**Problem:** The required output is the exact run of lines from the one that contains "(292, 299) none" to the end of the data, with every picture left out.

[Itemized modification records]
==============================

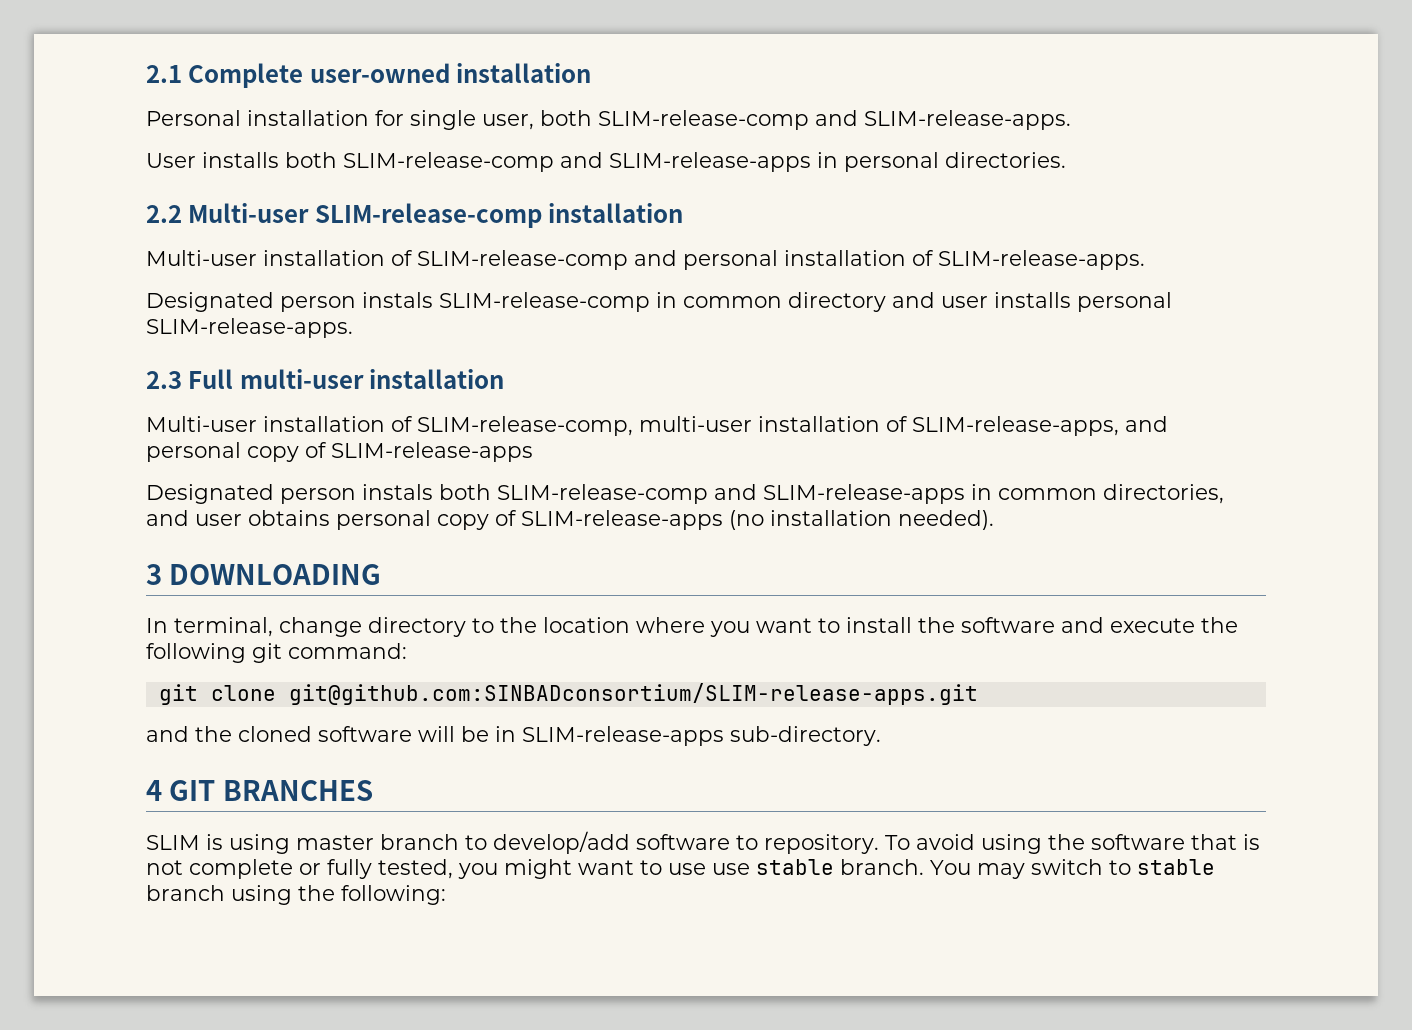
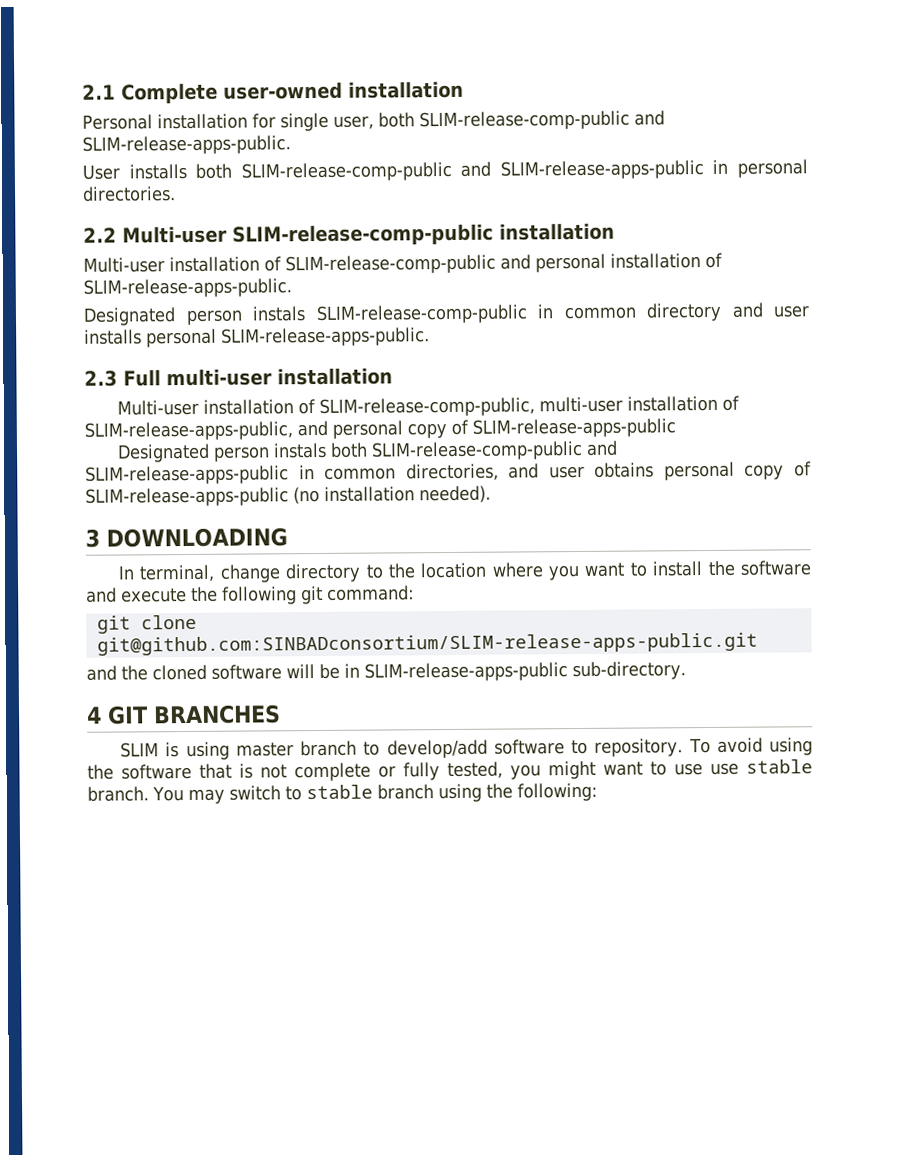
[598,110,1071,130] SLIM-release-comp and SLIM-release-apps. -> [419,110,665,131] [82,135,291,155] SLIM-release-comp-public and SLIM-release-apps-public.
[343,152,811,172] SLIM-release-comp and SLIM-release-apps -> [240,160,704,182] SLIM-release-comp-public and SLIM-release-apps-public
[314,203,684,228] [146,250,628,270] SLIM-release-comp installation // Multi-user installation of SLIM-release-comp -> [232,222,615,247] [83,254,496,275] SLIM-release-comp-public installation // Multi-user installation of SLIM-release-comp-public
[938,250,1145,270] [146,292,650,312] SLIM-release-apps. // Designated person instals SLIM-release-comp -> [83,278,292,298] [83,304,528,326] SLIM-release-apps-public. // Designated person instals SLIM-release-comp-public
[146,318,353,338] SLIM-release-apps. -> [221,327,430,347] SLIM-release-apps-public.
[417,416,633,436] SLIM-release-comp, -> [319,397,536,417] SLIM-release-comp-public,
[912,416,1119,436] SLIM-release-apps, -> [84,421,293,441] SLIM-release-apps-public,
[331,442,533,462] SLIM-release-apps -> [472,418,676,438] SLIM-release-apps-public
[497,484,965,504] SLIM-release-comp and SLIM-release-apps -> [371,440,619,461] [85,465,289,485] SLIM-release-comp-public and SLIM-release-apps-public
[521,510,723,530] SLIM-release-apps -> [85,487,289,507] SLIM-release-apps-public
[288,683,978,705] git@github.com:SINBADconsortium/SLIM-release-apps.git -> [96,632,758,656] git@github.com:SINBADconsortium/SLIM-release-apps-public.git
[522,726,724,746] SLIM-release-apps -> [364,662,568,682] SLIM-release-apps-public

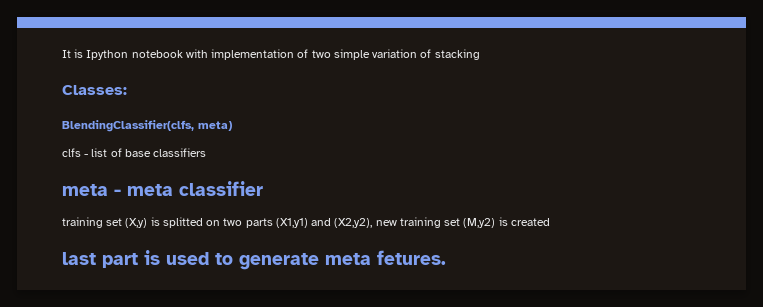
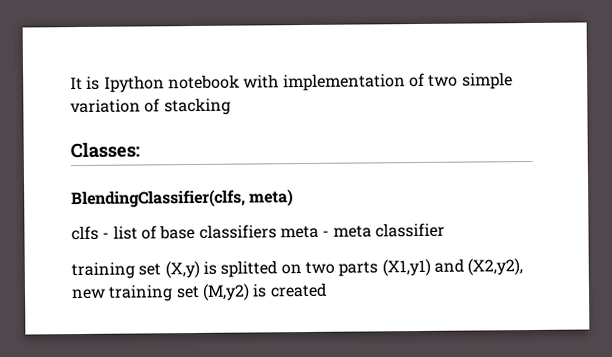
(207, 152) // -> (277, 231) none
[62,250,446,270] // last part is used to generate meta fetures. -> (327, 290) none

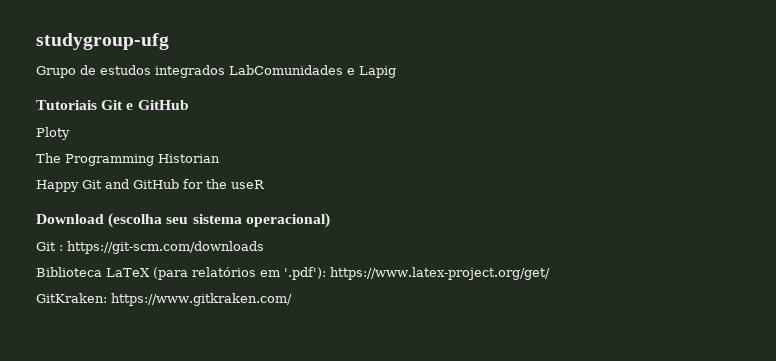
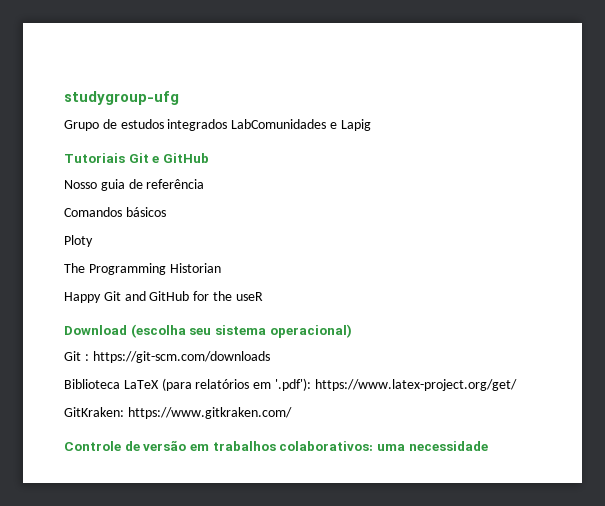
(189, 105) none -> [64,179,205,191] [64,207,166,217] // Nosso guia de referência // Comandos básicos
(292, 299) none -> [64,440,488,451] // Controle de versão em trabalhos colaborativos: uma necessidade

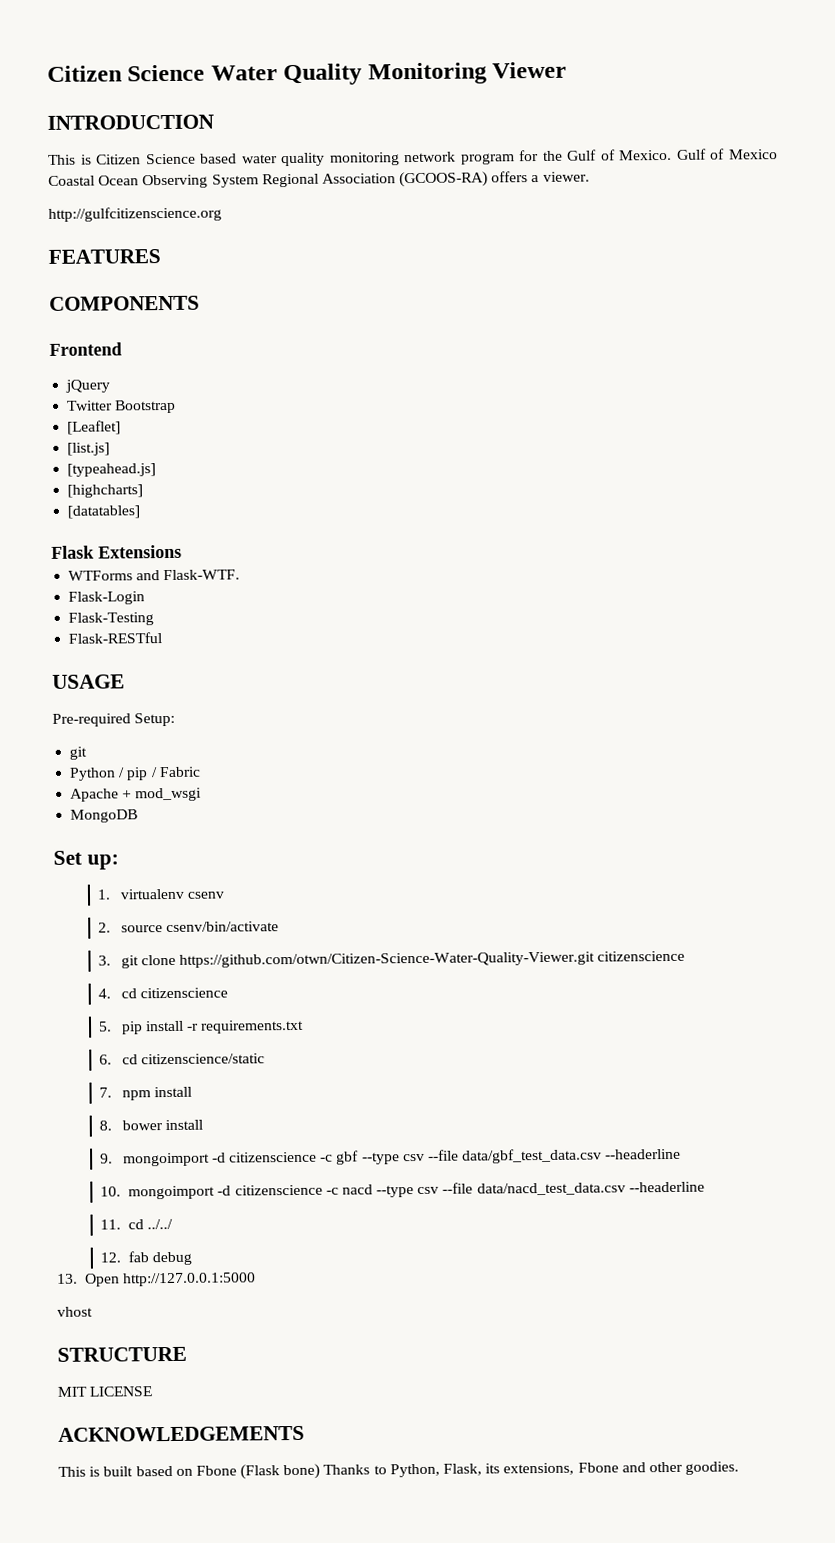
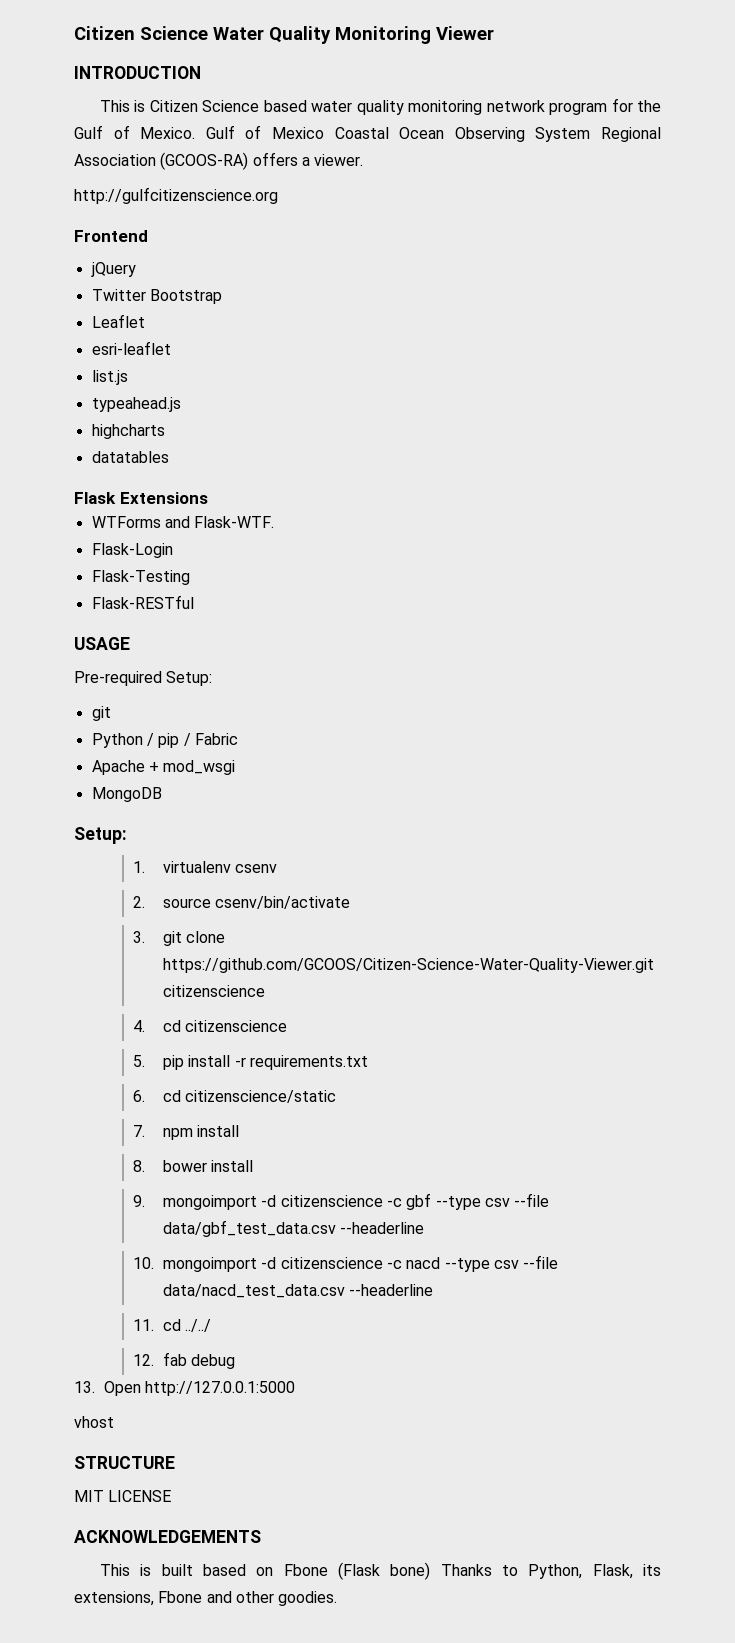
[48,249,161,264] [49,295,200,311] // FEATURES // COMPONENTS -> (278, 195) none
[67,420,122,435] [67,442,111,456] [67,463,157,477] [67,484,144,498] [67,505,141,519] [Leaflet] // [list.js] // [typeahead.js] // [highcharts] // [datatables] -> [91,314,145,328] [91,341,171,355] [91,370,128,385] [91,397,181,412] [91,424,165,439] [91,451,169,463] Leaflet // esri-leaflet // list.js // typeahead.js // highcharts // datatables
[53,850,119,870] Set up: -> [74,827,127,844] Setup:
[179,951,596,968] https://github.com/otwn/Citizen-Science-Water-Quality-Viewer.git -> [162,958,654,973] https://github.com/GCOOS/Citizen-Science-Water-Quality-Viewer.git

==============================

**Solution for this task:**
(292, 299) none -> [64,440,488,451] // Controle de versão em trabalhos colaborativos: uma necessidade

[48,249,161,264] [49,295,200,311] // FEATURES // COMPONENTS -> (278, 195) none
[67,420,122,435] [67,442,111,456] [67,463,157,477] [67,484,144,498] [67,505,141,519] [Leaflet] // [list.js] // [typeahead.js] // [highcharts] // [datatables] -> [91,314,145,328] [91,341,171,355] [91,370,128,385] [91,397,181,412] [91,424,165,439] [91,451,169,463] Leaflet // esri-leaflet // list.js // typeahead.js // highcharts // datatables
[53,850,119,870] Set up: -> [74,827,127,844] Setup:
[179,951,596,968] https://github.com/otwn/Citizen-Science-Water-Quality-Viewer.git -> [162,958,654,973] https://github.com/GCOOS/Citizen-Science-Water-Quality-Viewer.git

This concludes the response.